Model & Experiment Tracking with MLflow

Using MLflow in Kubeflow

Why use MLflow

AI Platfom allows teams to run their notebooks and pipelines using an MLflow plug-in.

MLflow is an open source platform for managing the end-to-end machine learning lifecycle. It tackles four primary functions:

Tracking experiments to record and compare parameters and results (MLflow Tracking).
Packaging ML code in a reusable, reproducible form in order to share with other data scientists or transfer to production (MLflow Projects).
Managing and deploying models from a variety of ML libraries to a variety of model serving and inference platforms (MLflow Models).
Providing a central model store to collaboratively manage the full lifecycle of an MLflow Model, including model versioning, stage transitions, and annotations (MLflow Model Registry).
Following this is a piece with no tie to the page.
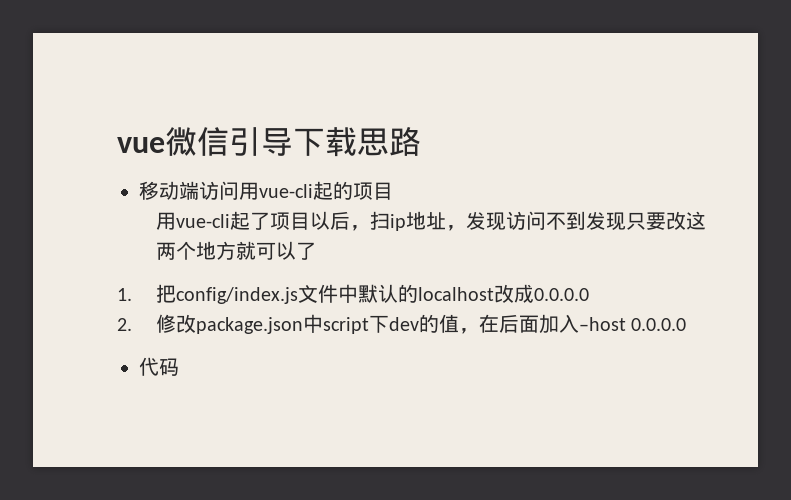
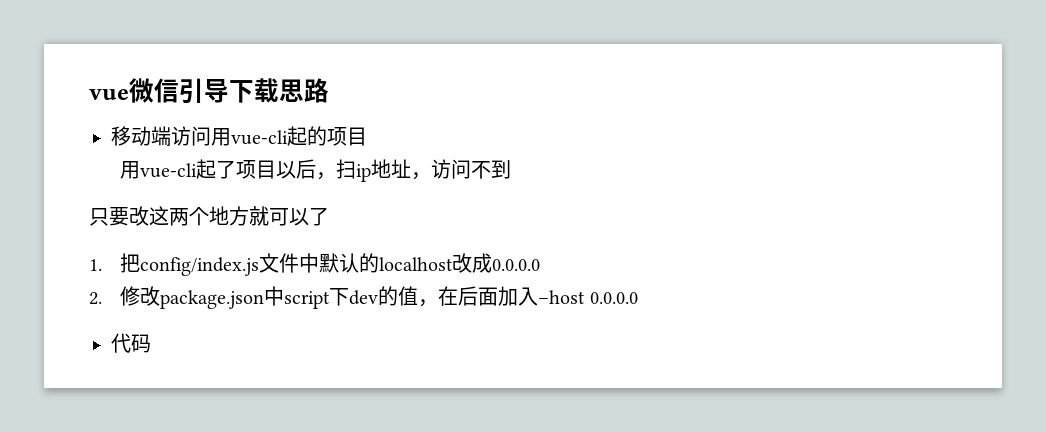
- 用vue-cli起了项目以后，扫ip地址，发现访问不到发现只要改这两个地方就可以了
+ 用vue-cli起了项目以后，扫ip地址，访问不到
+ 只要改这两个地方就可以了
MLflow is library-agnostic. You can use it with any machine learning library, and in any programming language, since all functions are accessible through a REST API and CLI. For convenience, the project also includes a Python API, R API, and Java API.

In the following sections, you can find instructions for using MLflow in AI Platform.

MLflow server setup

To automatically set up your own MLfLow server, follow these steps:

Create a storage account in the Azure Portal. After creating the account, collect the following values:
- Azure Storage Account
- Container Name
- Azure Storage key
  If the storage account is new, generate the key in the Azure Portal by going to Storage account > Security + networking > Access keys. Copy key and storage account name for use in the following steps.
Go to the AI Platform dashboard.
In the side menu, go to Applications and then do the following:
1. Select Create MLflow to open the settings dialog box.
  
  Create MLflow server settings dialog box.
2. Enter the corresponding values.
3. Click Create. This will spin up the relevant resources in the background for you.
4. Click Refresh.
  
  info
  You will get information relevant to your MLflow server. This includes the internal URL which will be used when you track experiments, as well as the external URL, which directs you to the UI. This UI can also now be seen in the MLflow tab on the left-hand side menu.

View MLflow tracking UI in browser

In your browser, replace the placeholders and go to the following URL:

https://{Cluster_Domain}/mlflow-tracking-front-{project_name}/

For example: https://kubeflow16.internal.aurora.equinor.com/mlflow-tracking-front/

You should see MLflow Tracking UI in the browser:

MLflowTrackingUI MLflow tracking UI

Track ML experiments using MLflow

In your MLflowExperimentDemo.ipynb notebook, set the following:
1. Tracking URI: use the IP address and port values displayed in the Applications > MLflow section of the AI Platform dashboard.
2. Create/Set an Experiment: change name

SetMLflowTrackingURI Tracking URI and experiment in notebook

Run your MLflowExperimentDemo.ipynb notebook.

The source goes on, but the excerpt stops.